• **Task to complete**: Give the listing back in full, exactly as written, with the pictures removed.

Top of Supplied information

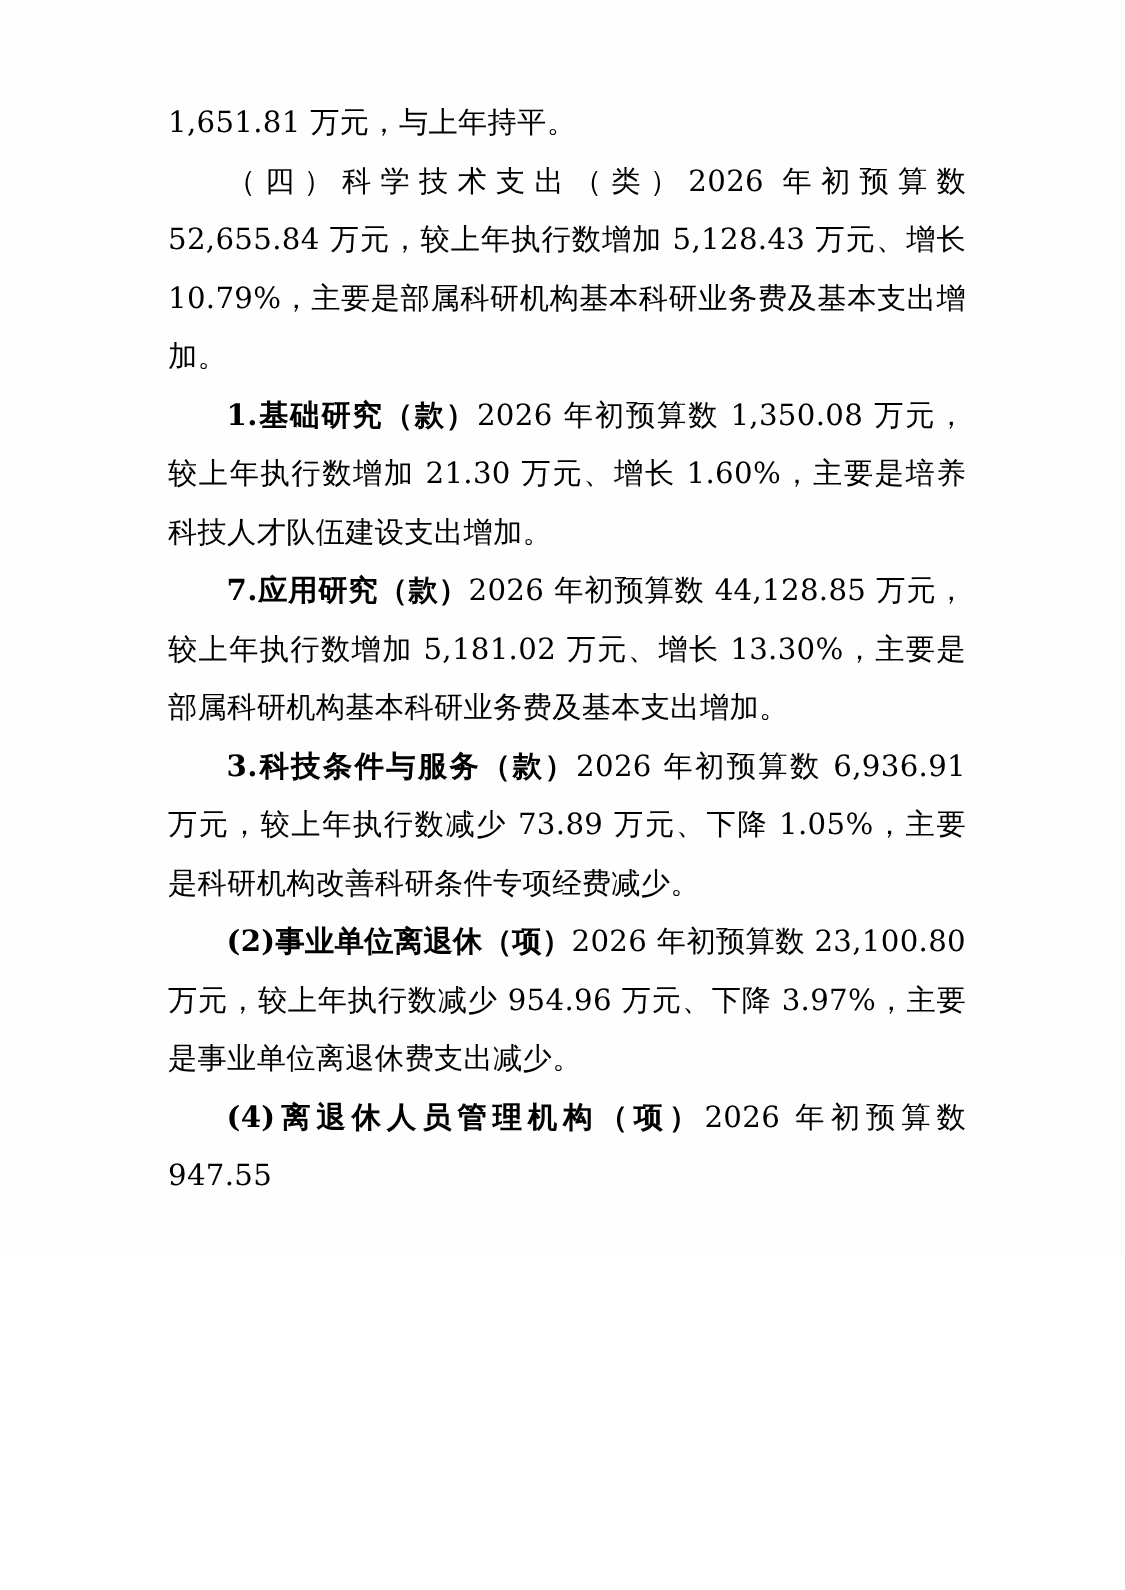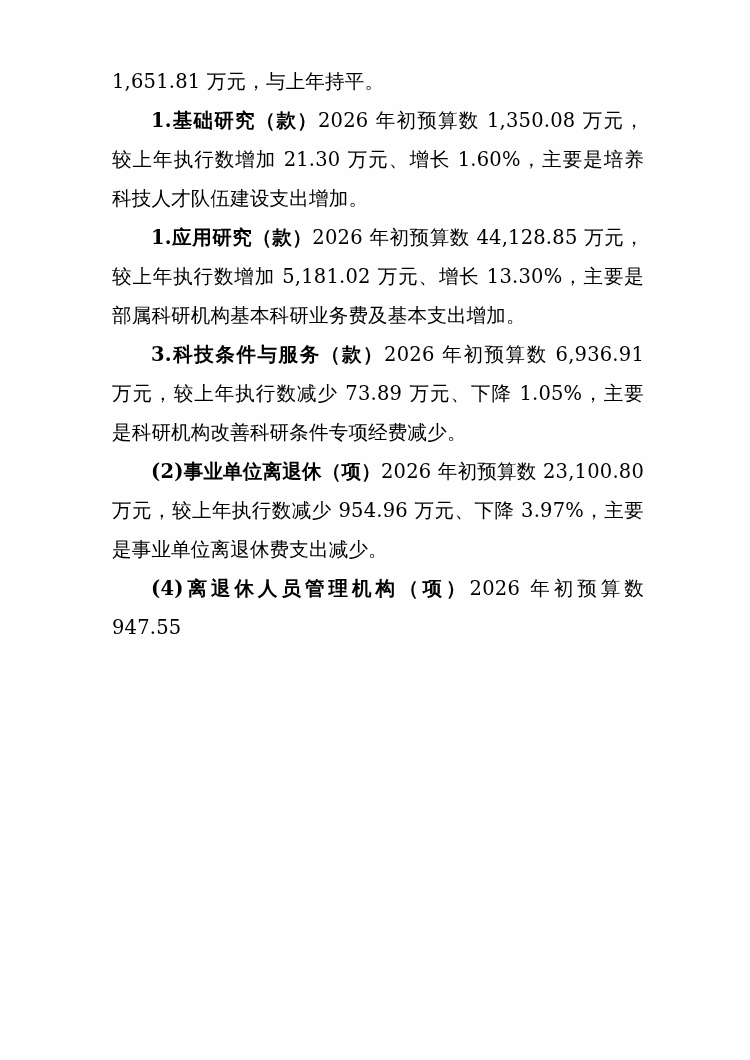--- a/index.html
+++ b/index.html
@@ -57,27 +57,30 @@
 </head>
 <body>
 
 <div class="page">
   <div class="content">
 
     <p class="para">
       <span>1,651.81 万元，与上年持平。</span>
     </p>
 
+    <p class="para indent">
+      <span>（四）科学技术支出（类）2026 年初预算数 52,655.84 万元，较上年执行数增加 5,128.43 万元、增长 10.79%，主要是部属科研机构基本科研业务费及基本支出增加。</span>
+    </p>
 
     <p class="para indent">
       <span class="bold">1.基础研究（款）</span><span>2026 年初预算数 1,350.08 万元，较上年执行数增加 21.30 万元、增长 1.60%，主要是培养科技人才队伍建设支出增加。</span>
     </p>
 
     <p class="para indent">
-      <span class="bold">1.应用研究（款）</span><span>2026 年初预算数 44,128.85 万元，较上年执行数增加 5,181.02 万元、增长 13.30%，主要是部属科研机构基本科研业务费及基本支出增加。</span>
+      <span class="bold">7.应用研究（款）</span><span>2026 年初预算数 44,128.85 万元，较上年执行数增加 5,181.02 万元、增长 13.30%，主要是部属科研机构基本科研业务费及基本支出增加。</span>
     </p>
 
     <p class="para indent">
       <span class="bold">3.科技条件与服务（款）</span><span>2026 年初预算数 6,936.91 万元，较上年执行数减少 73.89 万元、下降 1.05%，主要是科研机构改善科研条件专项经费减少。</span>
     </p>
 
 
 
     <p class="para indent">
       <span class="bold">(2)事业单位离退休（项）</span><span>2026 年初预算数 23,100.80 万元，较上年执行数减少 954.96 万元、下降 3.97%，主要是事业单位离退休费支出减少。</span>

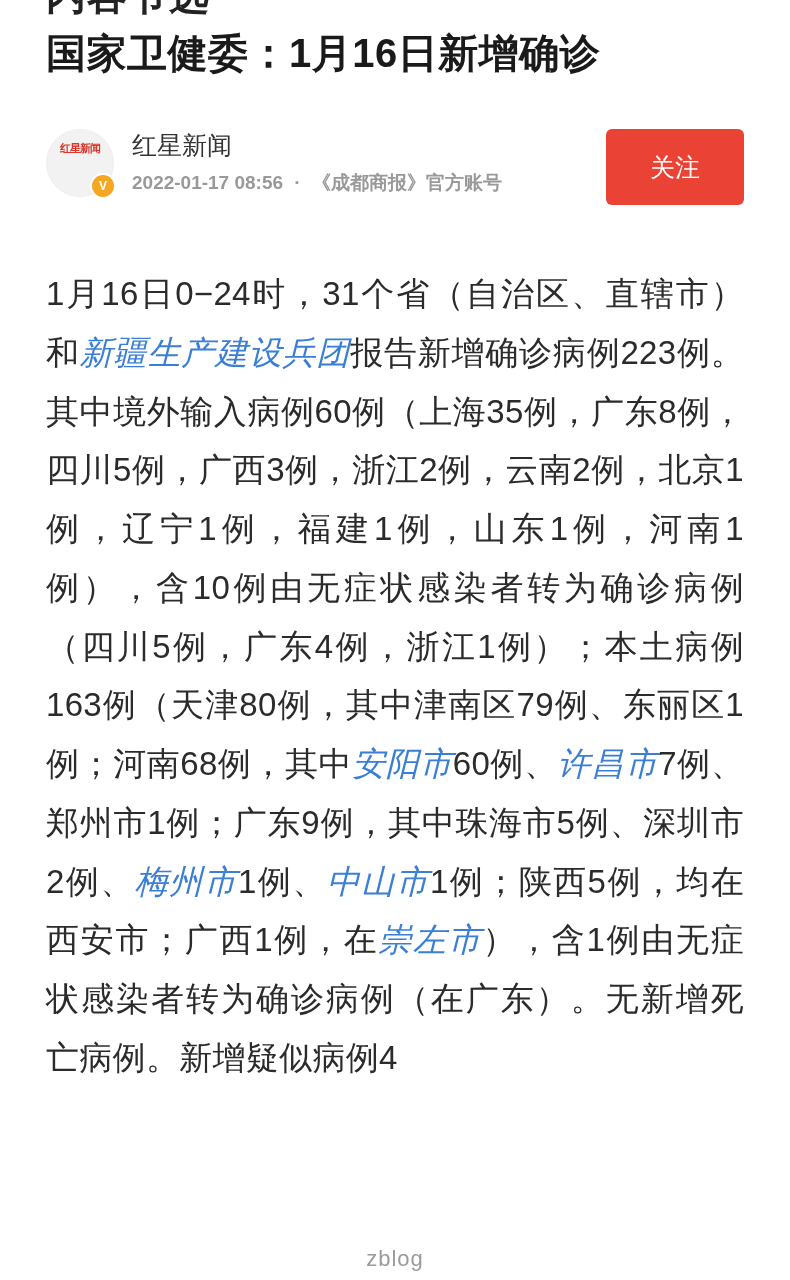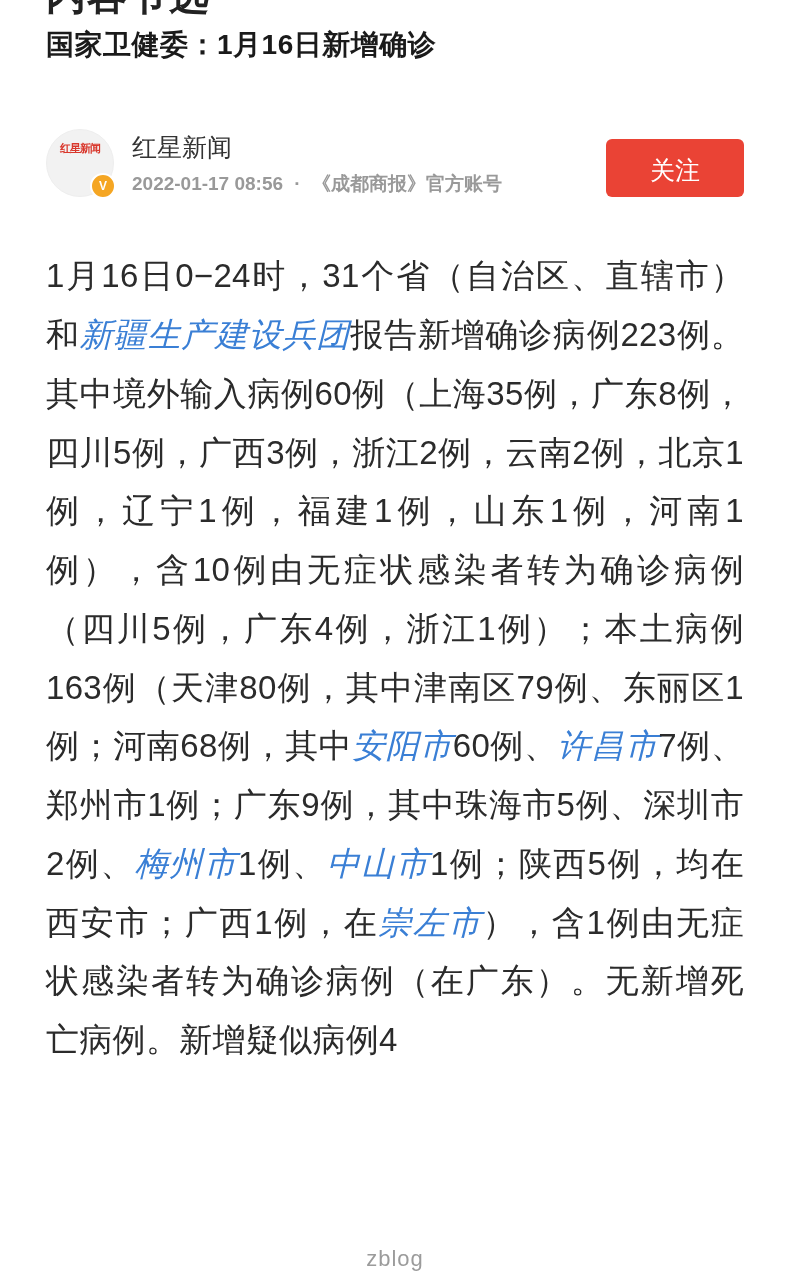--- a/index.html
+++ b/index.html
@@ -34,30 +34,30 @@
     top: -32px;
     left: 0;
     right: 0;
     font-size: 40px;
     font-weight: bold;
     color: #222;
     letter-spacing: 1px;
     white-space: nowrap;
   }
   .headline {
-    font-size: 28px;
+    font-size: 40px;
     font-weight: bold;
     line-height: 1.48;
     color: #1a1a1a;
     letter-spacing: 0.5px;
     margin-top: 8px;
   }
   .meta-row {
     display: flex;
-    align-items: flex-end;
+    align-items: flex-start;
     margin-top: 46px;
     height: 86px;
   }
   .avatar {
     width: 66px;
     height: 66px;
     border-radius: 50%;
     background: #f2f2f2;
     position: relative;
     flex: 0 0 auto;
@@ -122,21 +122,21 @@
     white-space: nowrap;
     overflow: hidden;
     font-weight: bold;
   }
   .meta-sub .dot {
     margin: 0 6px;
   }
   .follow-btn {
     flex: 0 0 auto;
     width: 138px;
-    height: 58px;
+    height: 76px;
     background: #ea4335;
     color: #ffffff;
     font-size: 25px;
     border: none;
     border-radius: 6px;
     line-height: 62px;
     text-align: center;
     cursor: pointer;
     padding: 0;
   }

Bottom of Supplied information

• **Response area**:
--- a/index.html
+++ b/index.html
@@ -57,27 +57,30 @@
 </head>
 <body>
 
 <div class="page">
   <div class="content">
 
     <p class="para">
       <span>1,651.81 万元，与上年持平。</span>
     </p>
 
+    <p class="para indent">
+      <span>（四）科学技术支出（类）2026 年初预算数 52,655.84 万元，较上年执行数增加 5,128.43 万元、增长 10.79%，主要是部属科研机构基本科研业务费及基本支出增加。</span>
+    </p>
 
     <p class="para indent">
       <span class="bold">1.基础研究（款）</span><span>2026 年初预算数 1,350.08 万元，较上年执行数增加 21.30 万元、增长 1.60%，主要是培养科技人才队伍建设支出增加。</span>
     </p>
 
     <p class="para indent">
-      <span class="bold">1.应用研究（款）</span><span>2026 年初预算数 44,128.85 万元，较上年执行数增加 5,181.02 万元、增长 13.30%，主要是部属科研机构基本科研业务费及基本支出增加。</span>
+      <span class="bold">7.应用研究（款）</span><span>2026 年初预算数 44,128.85 万元，较上年执行数增加 5,181.02 万元、增长 13.30%，主要是部属科研机构基本科研业务费及基本支出增加。</span>
     </p>
 
     <p class="para indent">
       <span class="bold">3.科技条件与服务（款）</span><span>2026 年初预算数 6,936.91 万元，较上年执行数减少 73.89 万元、下降 1.05%，主要是科研机构改善科研条件专项经费减少。</span>
     </p>
 
 
 
     <p class="para indent">
       <span class="bold">(2)事业单位离退休（项）</span><span>2026 年初预算数 23,100.80 万元，较上年执行数减少 954.96 万元、下降 3.97%，主要是事业单位离退休费支出减少。</span>

--- a/index.html
+++ b/index.html
@@ -34,30 +34,30 @@
     top: -32px;
     left: 0;
     right: 0;
     font-size: 40px;
     font-weight: bold;
     color: #222;
     letter-spacing: 1px;
     white-space: nowrap;
   }
   .headline {
-    font-size: 28px;
+    font-size: 40px;
     font-weight: bold;
     line-height: 1.48;
     color: #1a1a1a;
     letter-spacing: 0.5px;
     margin-top: 8px;
   }
   .meta-row {
     display: flex;
-    align-items: flex-end;
+    align-items: flex-start;
     margin-top: 46px;
     height: 86px;
   }
   .avatar {
     width: 66px;
     height: 66px;
     border-radius: 50%;
     background: #f2f2f2;
     position: relative;
     flex: 0 0 auto;
@@ -122,21 +122,21 @@
     white-space: nowrap;
     overflow: hidden;
     font-weight: bold;
   }
   .meta-sub .dot {
     margin: 0 6px;
   }
   .follow-btn {
     flex: 0 0 auto;
     width: 138px;
-    height: 58px;
+    height: 76px;
     background: #ea4335;
     color: #ffffff;
     font-size: 25px;
     border: none;
     border-radius: 6px;
     line-height: 62px;
     text-align: center;
     cursor: pointer;
     padding: 0;
   }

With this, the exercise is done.